### Input
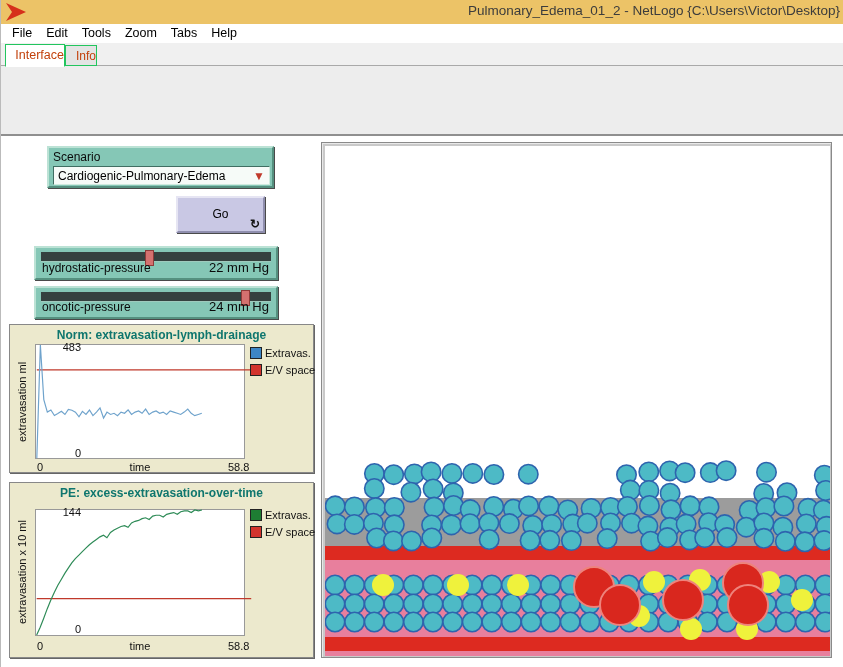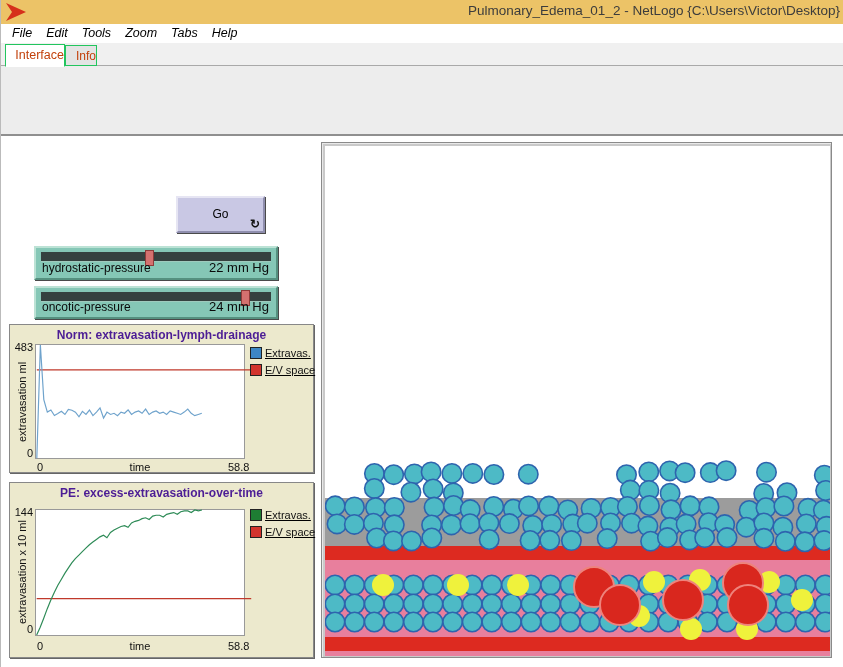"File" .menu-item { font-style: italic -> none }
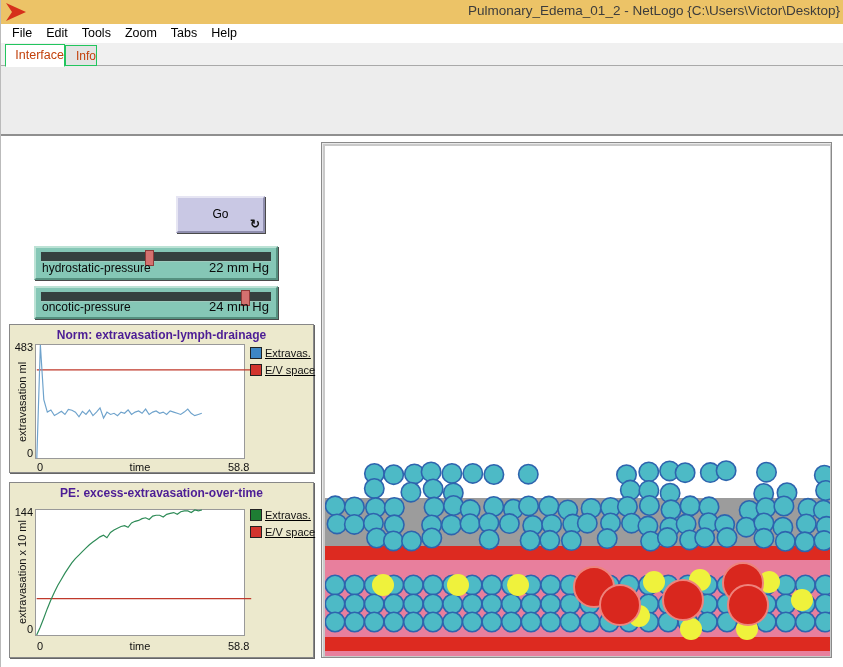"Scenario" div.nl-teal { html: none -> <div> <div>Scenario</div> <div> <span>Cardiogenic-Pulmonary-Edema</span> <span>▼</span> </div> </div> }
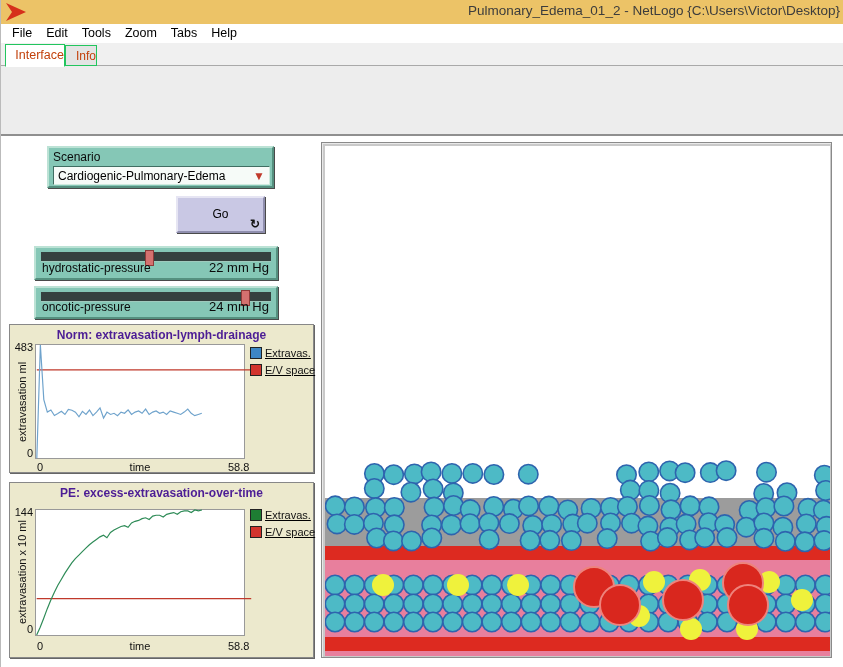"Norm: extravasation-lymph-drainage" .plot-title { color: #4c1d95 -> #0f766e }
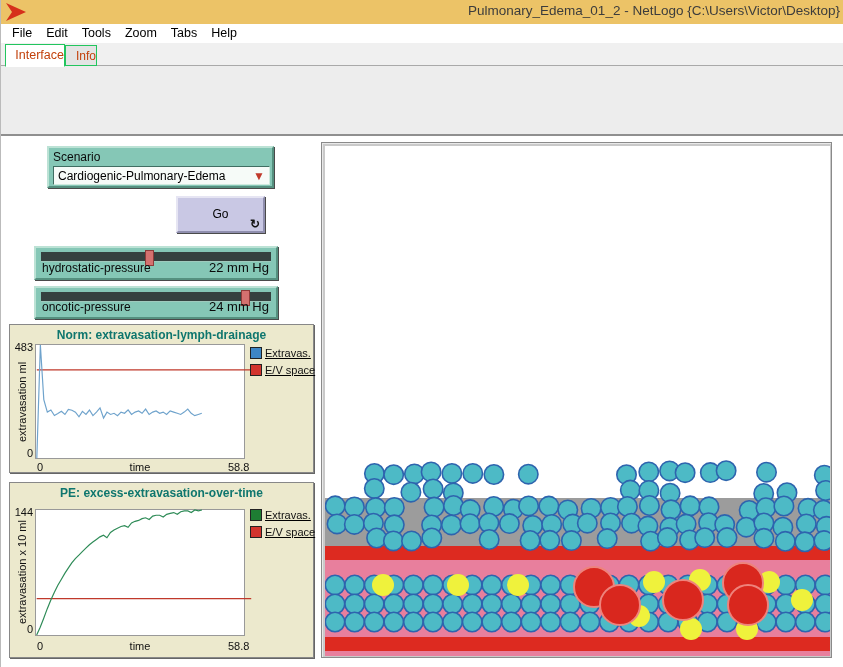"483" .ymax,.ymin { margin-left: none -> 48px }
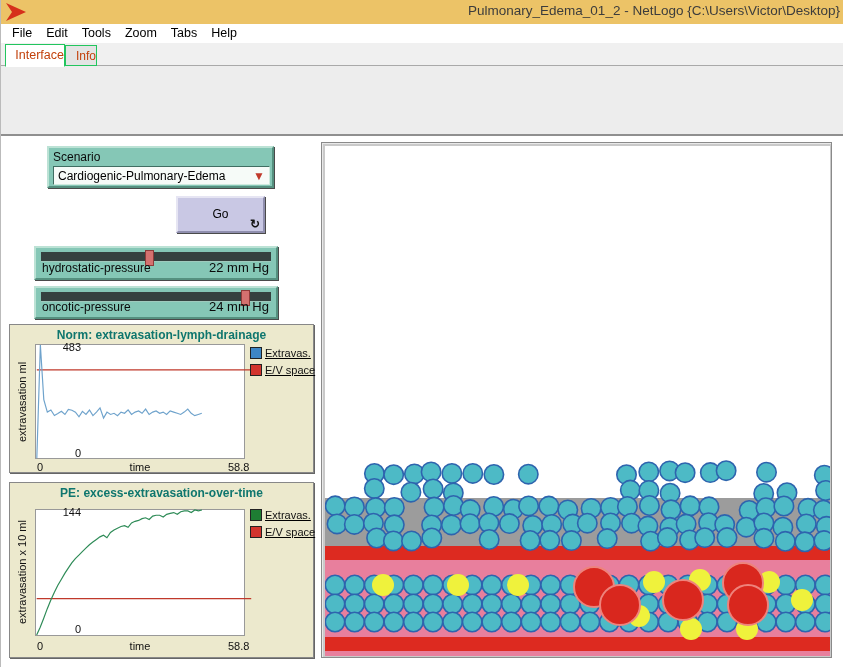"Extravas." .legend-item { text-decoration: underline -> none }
...
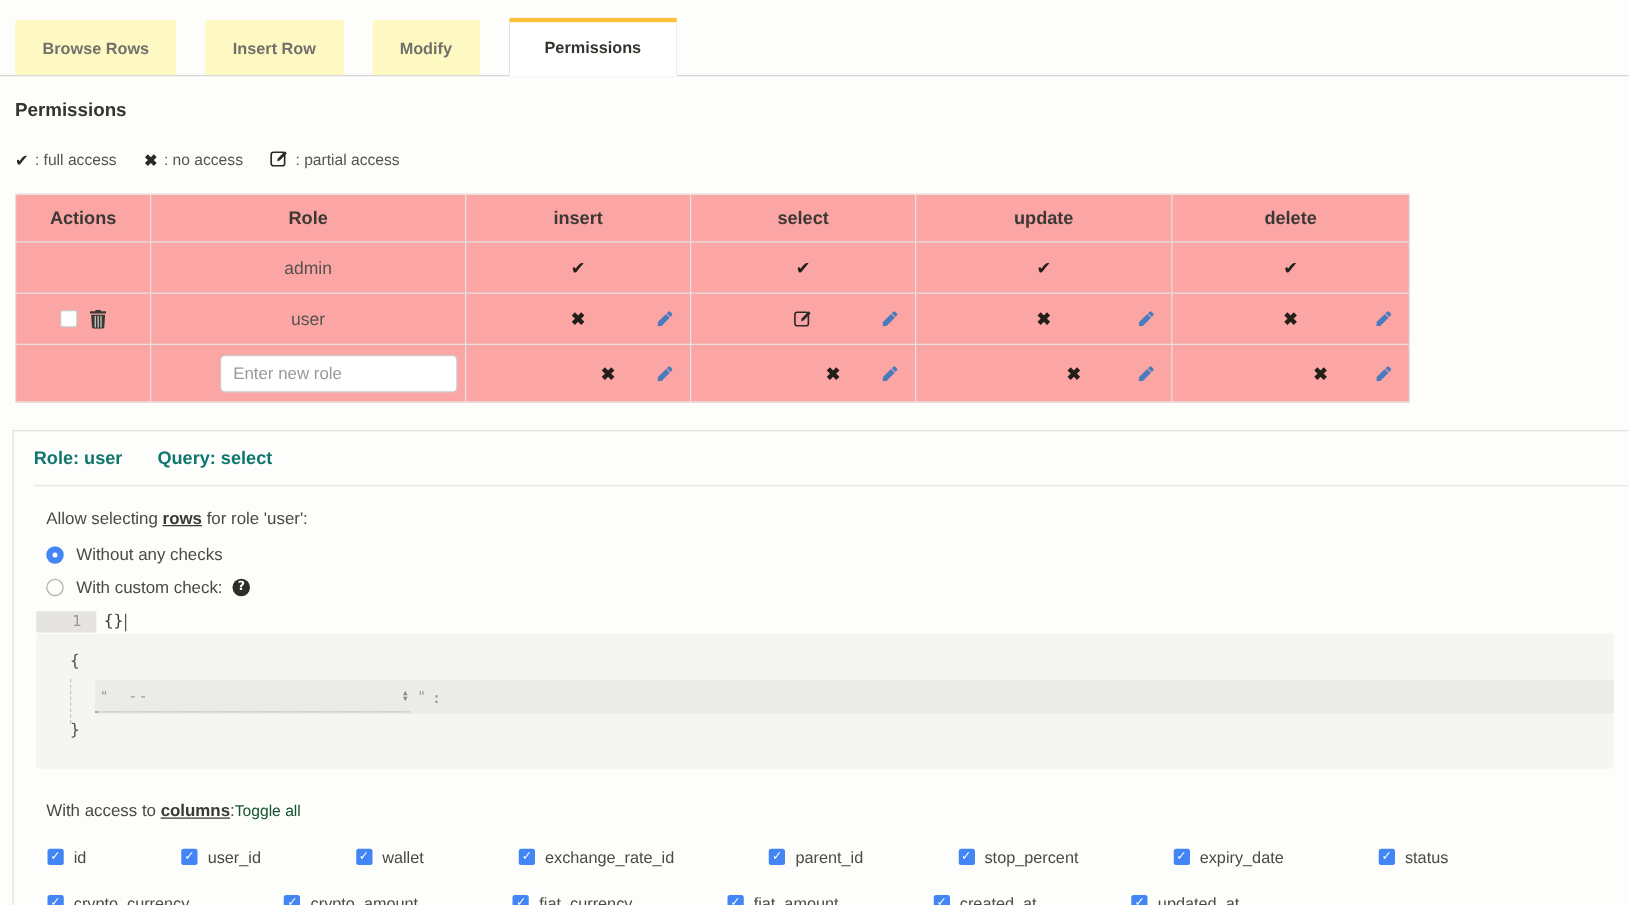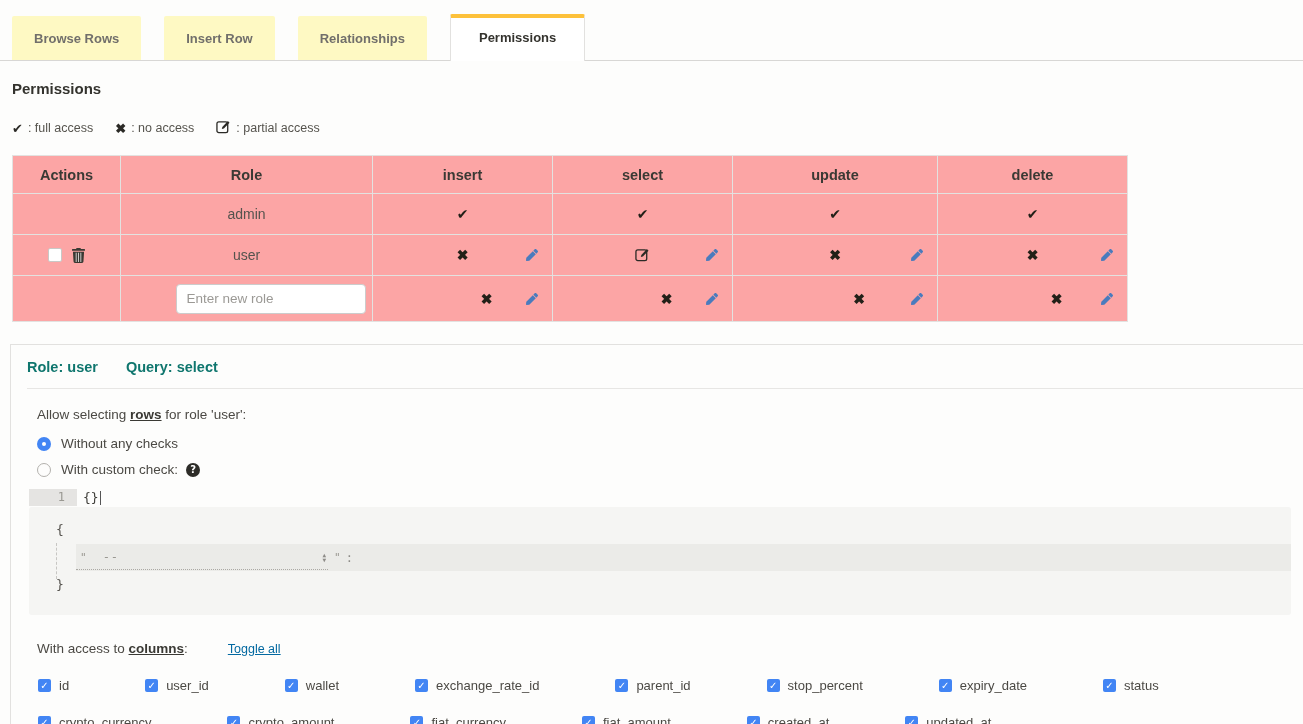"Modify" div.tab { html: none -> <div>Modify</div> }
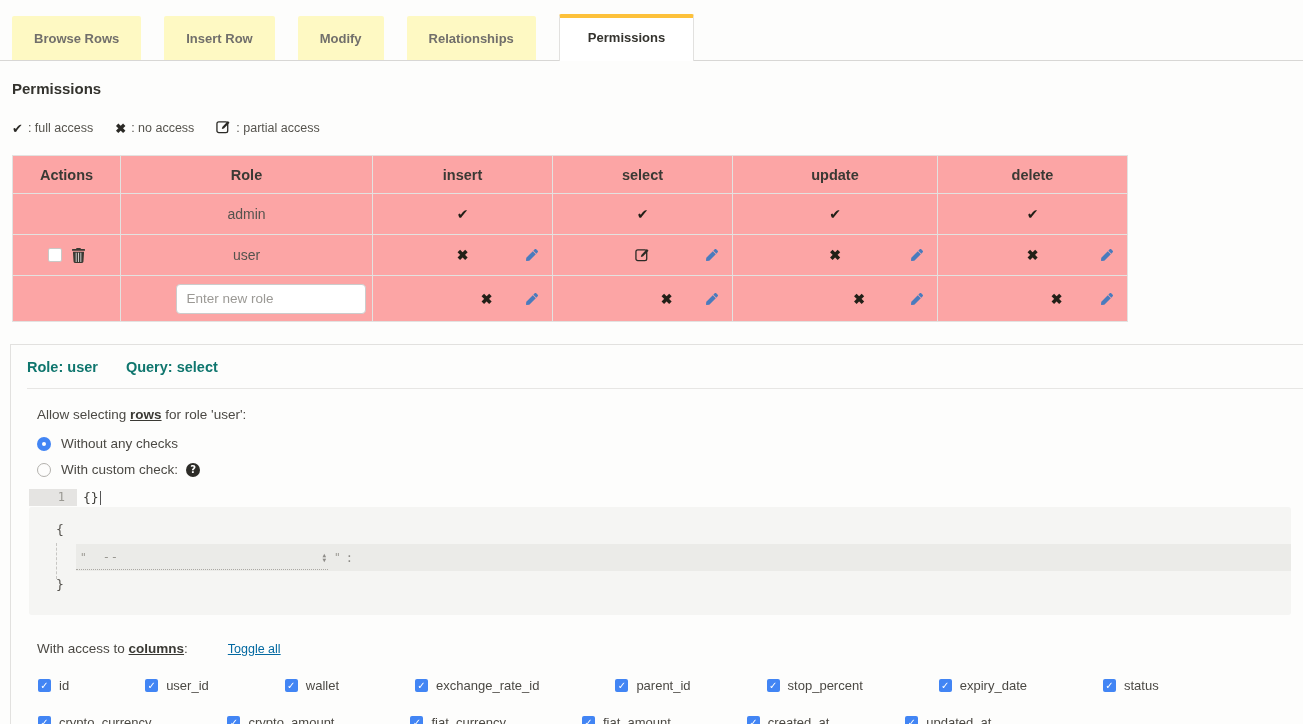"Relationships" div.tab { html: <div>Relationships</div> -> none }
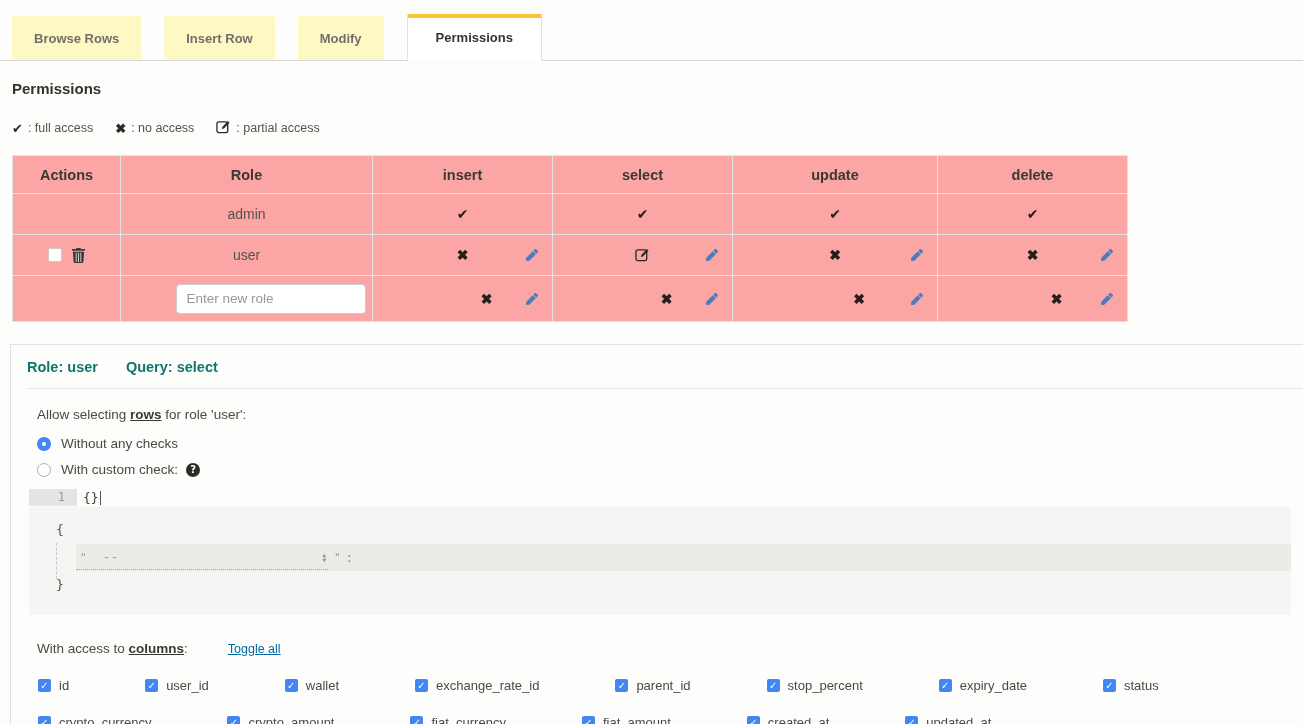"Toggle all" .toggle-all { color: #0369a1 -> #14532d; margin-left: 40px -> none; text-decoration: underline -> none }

### Action item
Write out exactly the run of lines above that starts at the line containing "none -> <div>Modify</div>" and ends at the line containing "color: #0369a1 ->". Include both, and leave the pictures out.

### Written answer
"Modify" div.tab { html: none -> <div>Modify</div> }
"Relationships" div.tab { html: <div>Relationships</div> -> none }
"Toggle all" .toggle-all { color: #0369a1 -> #14532d; margin-left: 40px -> none; text-decoration: underline -> none }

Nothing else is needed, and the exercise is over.